The case for electron re-acceleration at galaxy cluster shocks

• Published in: Nature astronomy Vol. 1; no. 1
• Main Authors: van Weeren, Reinout J., Andrade-Santos, Felipe, Dawson, William A., Golovich, Nathan, Lal, Dharam V., Kang, Hyesung, Ryu, Dongsu, Brüggen, Marcus, Ogrean, Georgiana A., Forman, William R., Jones, Christine, Placco, Vinicius M., Santucci, Rafael M., Wittman, David, Jee, M. James, Kraft, Ralph P., Sobral, David, Stroe, Andra, Fogarty, Kevin
• Format: Journal Article
• Language: English
• Published: London Nature Publishing Group UK 04.01.2017; Nature Publishing Group
• Subjects: 639/33/34/863; 639/33/34/864; 639/33/34/866; Accretion; Astronomy; Astrophysics; Astrophysics and Cosmology; Cosmic rays; Emissions; Energy; letter; Magnetic fields; Observatories; Physics; Physics and Astronomy; Plasma; Stars & galaxies
• ISSN: 2397-3366; 2397-3366
• DOI: 10.1038/s41550-016-0005

On the largest scales, the Universe consists of voids and filaments making up the cosmic web. Galaxy clusters are located at the knots in this web, at the intersection of filaments. Clusters grow through accretion from these large-scale filaments and by mergers with other clusters and groups.

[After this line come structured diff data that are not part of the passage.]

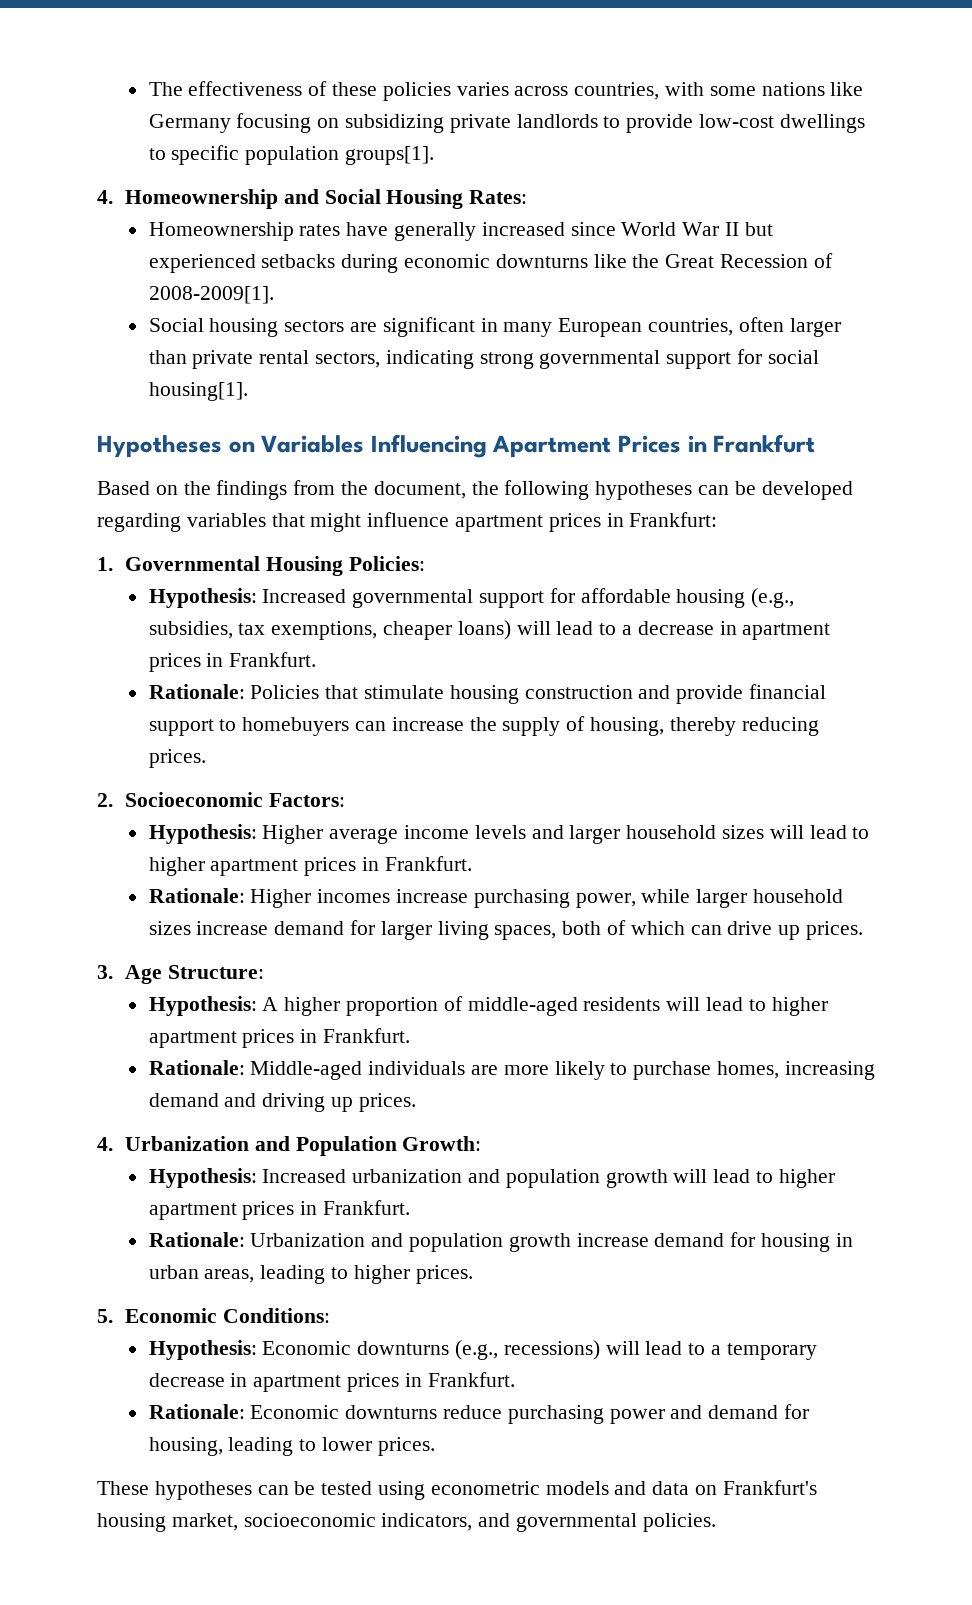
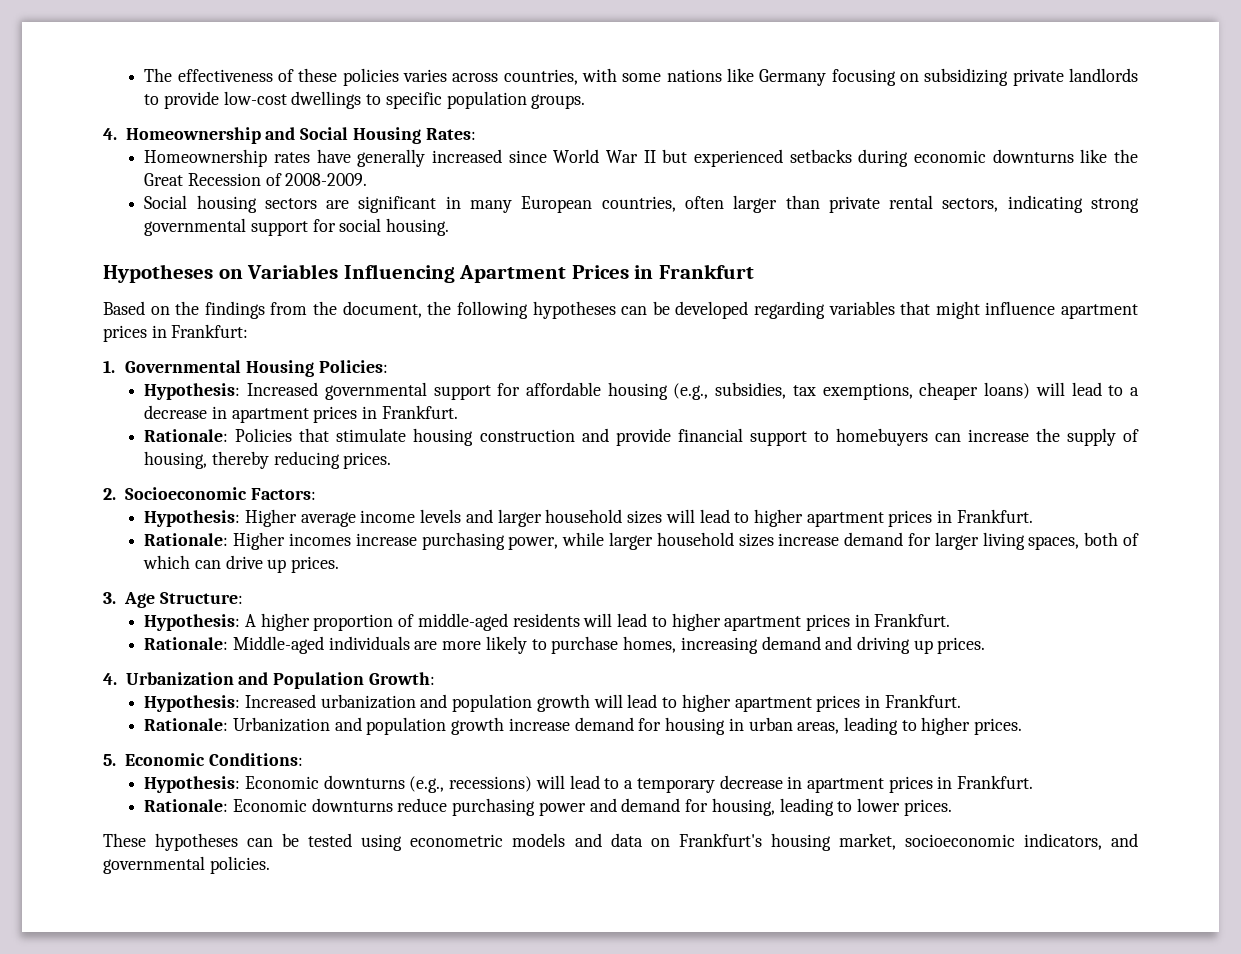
- The effectiveness of these policies varies across countries, with some nations like Germany focusing on subsidizing private landlords to provide low-cost dwellings to specific population groups[1].
+ The effectiveness of these policies varies across countries, with some nations like Germany focusing on subsidizing private landlords to provide low-cost dwellings to specific population groups.
- Homeownership rates have generally increased since World War II but experienced setbacks during economic downturns like the Great Recession of 2008-2009[1].
+ Homeownership rates have generally increased since World War II but experienced setbacks during economic downturns like the Great Recession of 2008-2009.
- Social housing sectors are significant in many European countries, often larger than private rental sectors, indicating strong governmental support for social housing[1].
+ Social housing sectors are significant in many European countries, often larger than private rental sectors, indicating strong governmental support for social housing.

In a growing number of galaxy clusters, elongated Mpc-sized radio sources have been found 1 , 2 . Also known as radio relics, these regions of diffuse radio emission are thought to trace relativistic electrons in the intracluster plasma accelerated by low-Mach-number shocks generated by cluster–cluster merger events 3 . A long-standing problem is how low-Mach-number shocks can accelerate electrons so efficiently to explain the observed radio relics. Here, we report the discovery of a direct connection between a radio relic and a radio galaxy in the merging galaxy cluster Abell 3411–3412 by combining radio, X-ray and optical observations. This discovery indicates that fossil relativistic electrons from active galactic nuclei are re-accelerated at cluster shocks. It also implies that radio galaxies play an important role in governing the non-thermal component of the intracluster medium in merging clusters. Multi-wavelength data from a cluster–cluster merger reveals that relativistic electrons ejected from near an actively accreting black hole are efficiently re-accelerated at a cluster shock to produce characteristically diffuse radio emission.